((

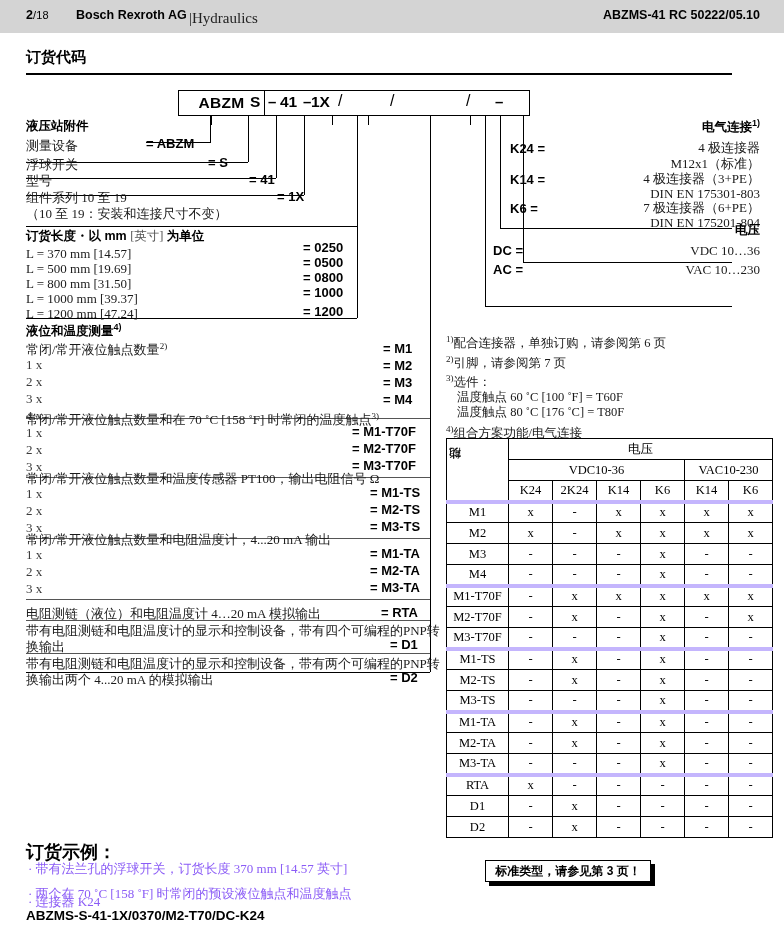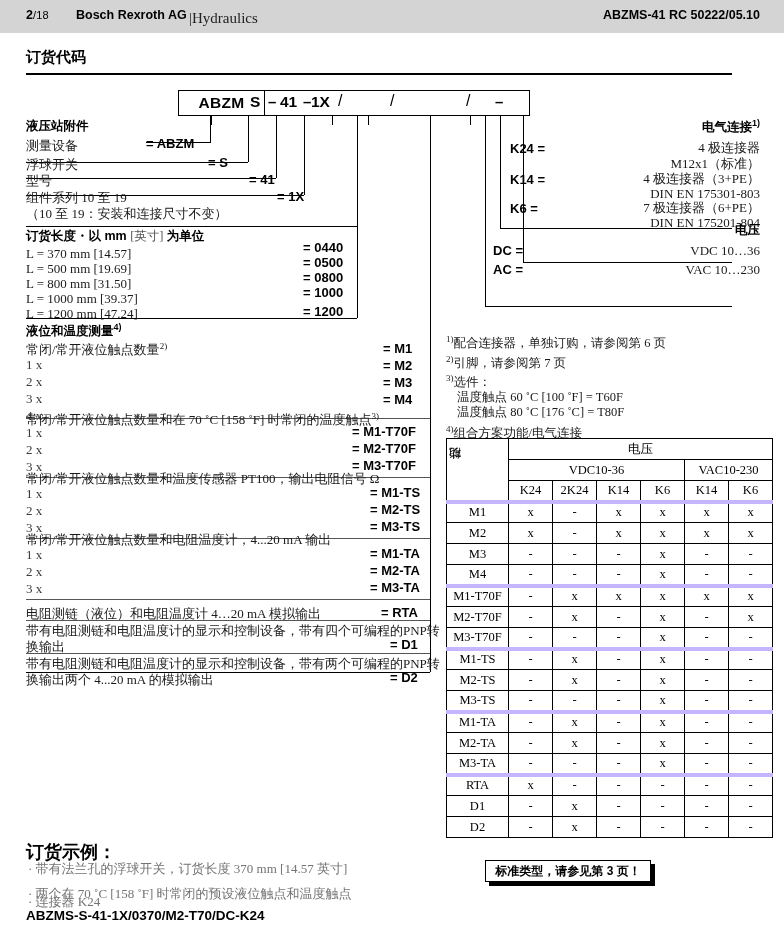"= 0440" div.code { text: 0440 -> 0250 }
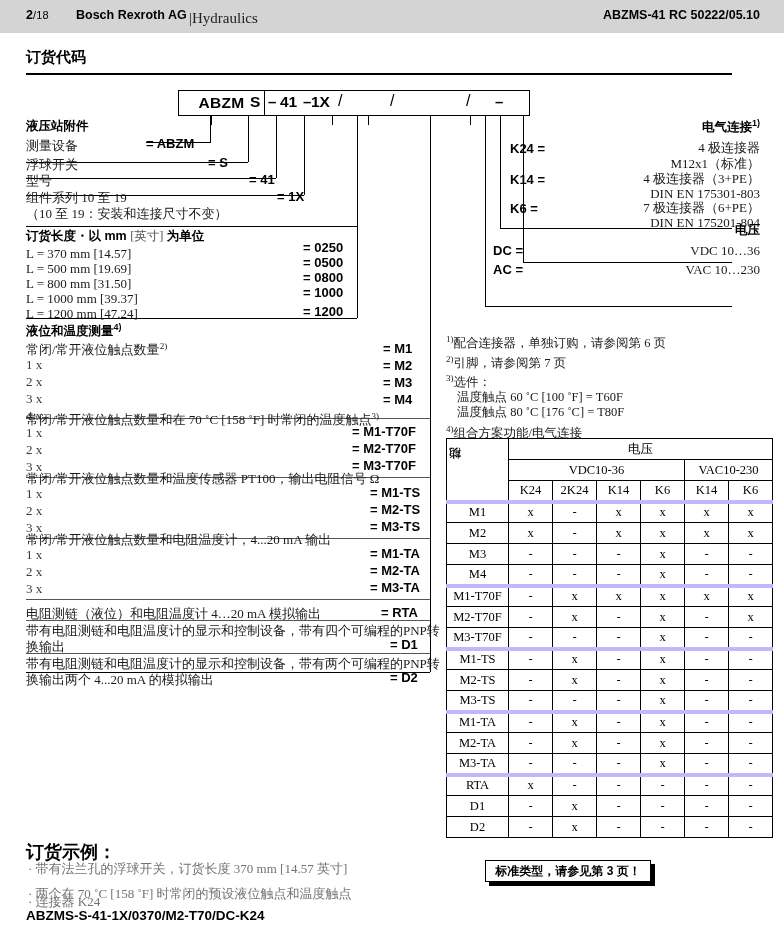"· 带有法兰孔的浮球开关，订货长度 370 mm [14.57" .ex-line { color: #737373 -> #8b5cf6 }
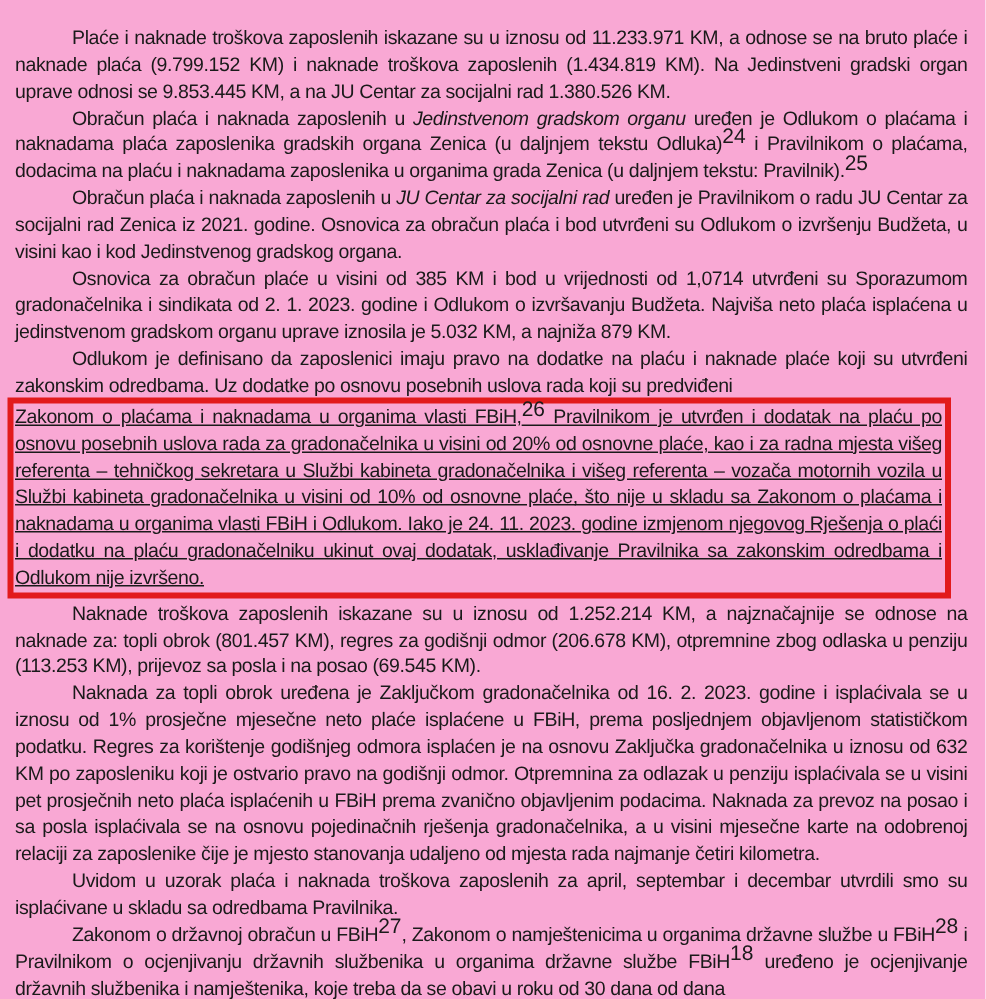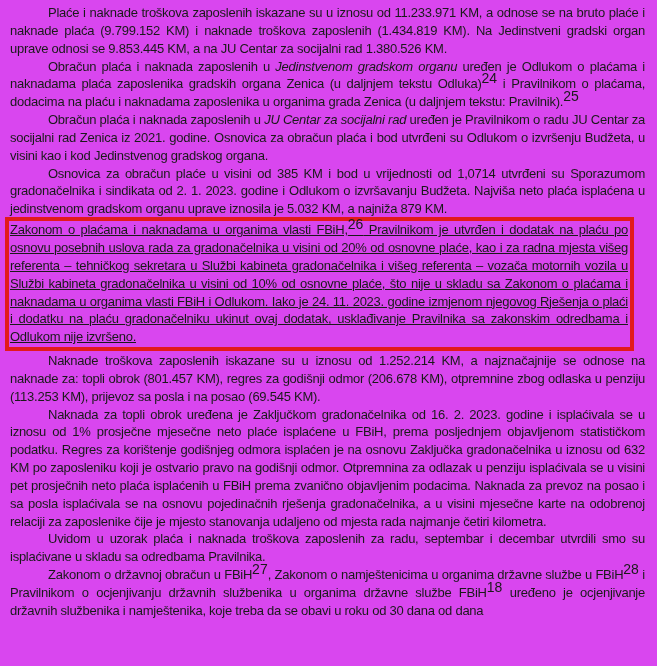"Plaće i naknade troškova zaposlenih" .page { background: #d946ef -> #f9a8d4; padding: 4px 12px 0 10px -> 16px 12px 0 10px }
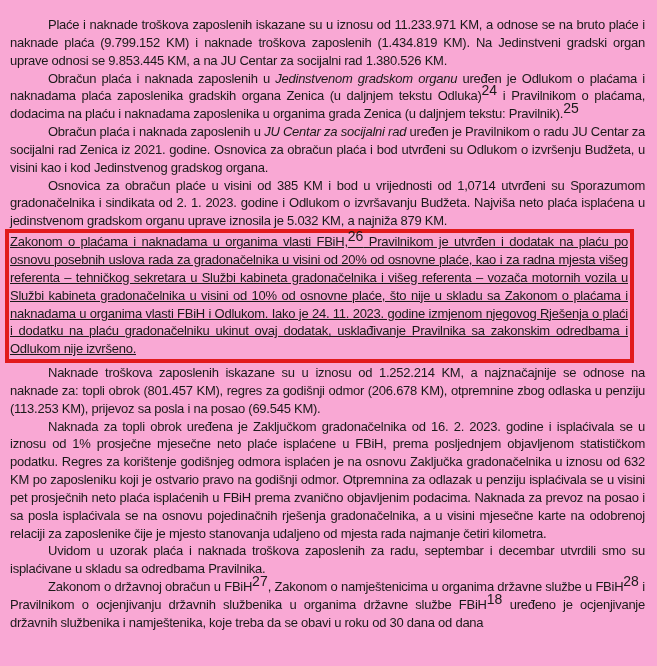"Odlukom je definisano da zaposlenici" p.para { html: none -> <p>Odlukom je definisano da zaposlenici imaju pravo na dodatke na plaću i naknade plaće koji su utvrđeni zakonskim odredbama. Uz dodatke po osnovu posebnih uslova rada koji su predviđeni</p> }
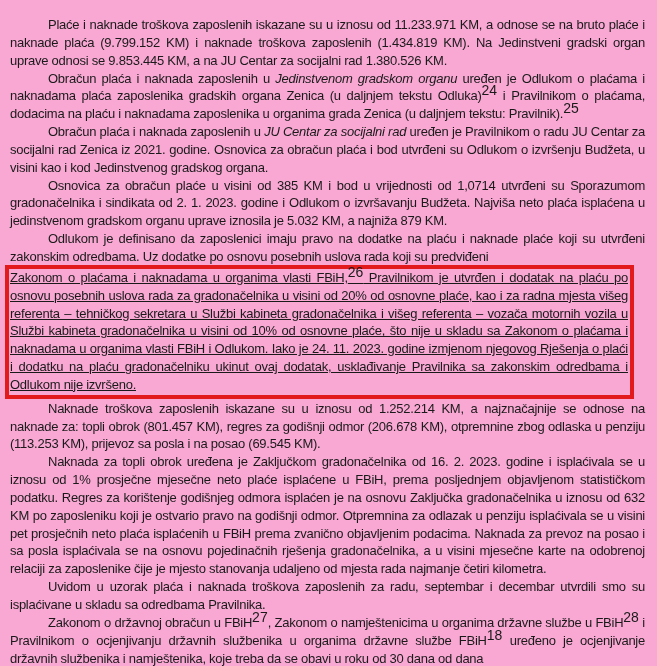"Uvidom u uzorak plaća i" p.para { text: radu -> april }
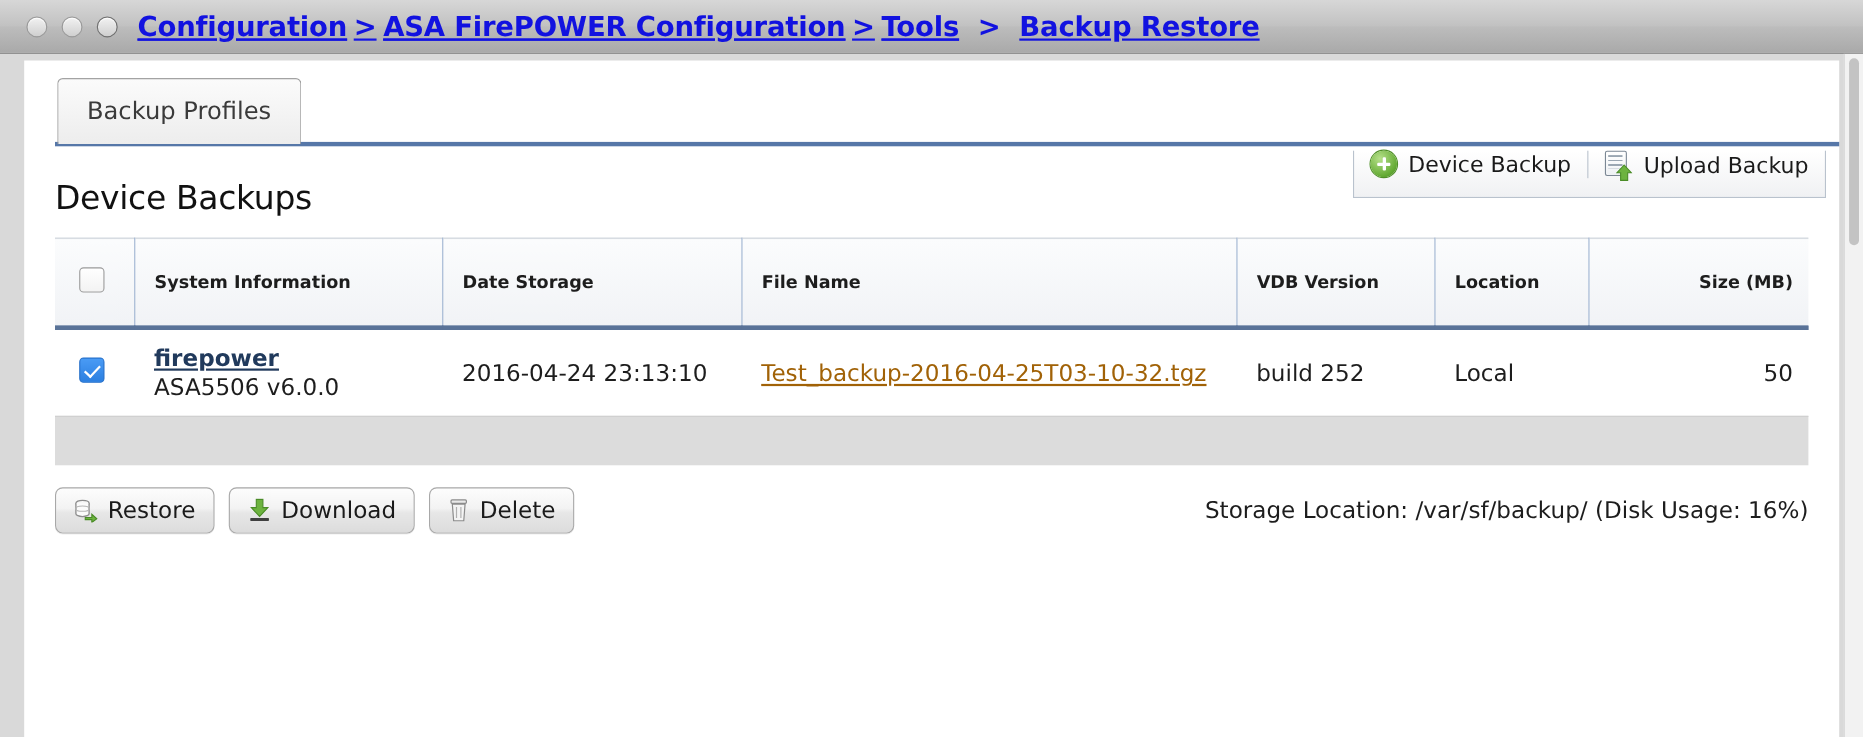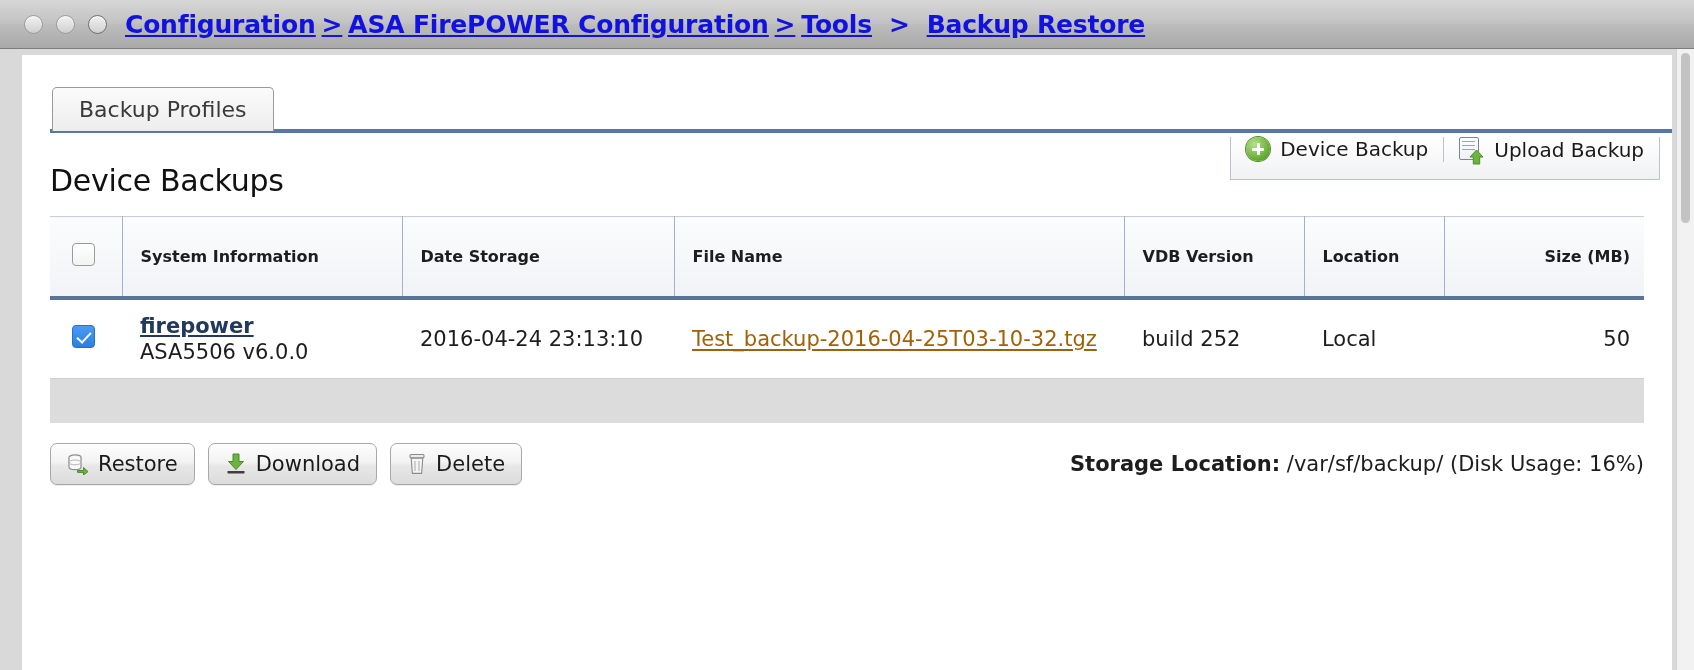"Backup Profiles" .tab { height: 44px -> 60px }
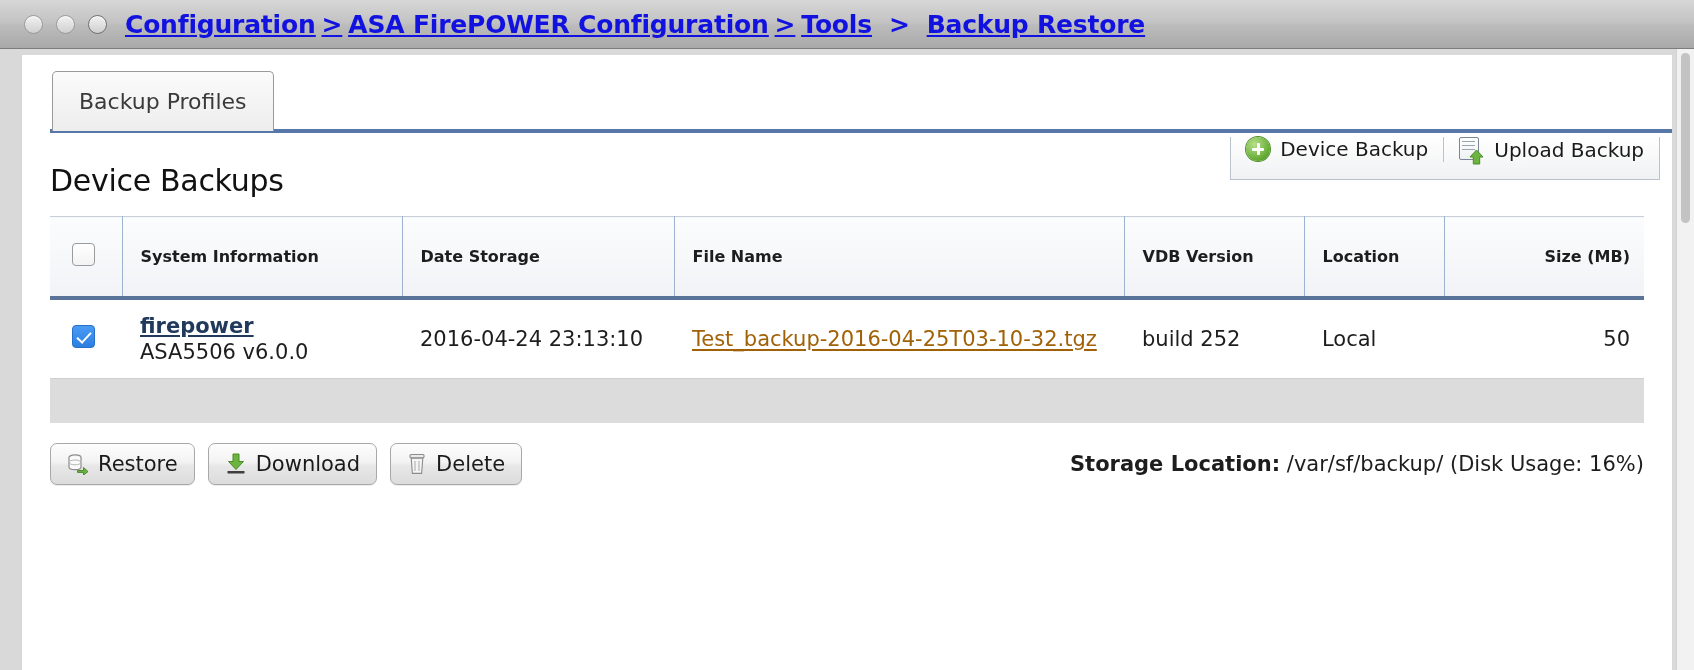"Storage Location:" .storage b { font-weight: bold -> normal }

))

Print exactly the line containing "i naknade troškova" and every line after it through the final line above, and leave all pictures out.

## [Answer box]
"Plaće i naknade troškova zaposlenih" .page { background: #d946ef -> #f9a8d4; padding: 4px 12px 0 10px -> 16px 12px 0 10px }
"Odlukom je definisano da zaposlenici" p.para { html: none -> <p>Odlukom je definisano da zaposlenici imaju pravo na dodatke na plaću i naknade plaće koji su utvrđeni zakonskim odredbama. Uz dodatke po osnovu posebnih uslova rada koji su predviđeni</p> }
"Uvidom u uzorak plaća i" p.para { text: radu -> april }
"Backup Profiles" .tab { height: 44px -> 60px }
"Storage Location:" .storage b { font-weight: bold -> normal }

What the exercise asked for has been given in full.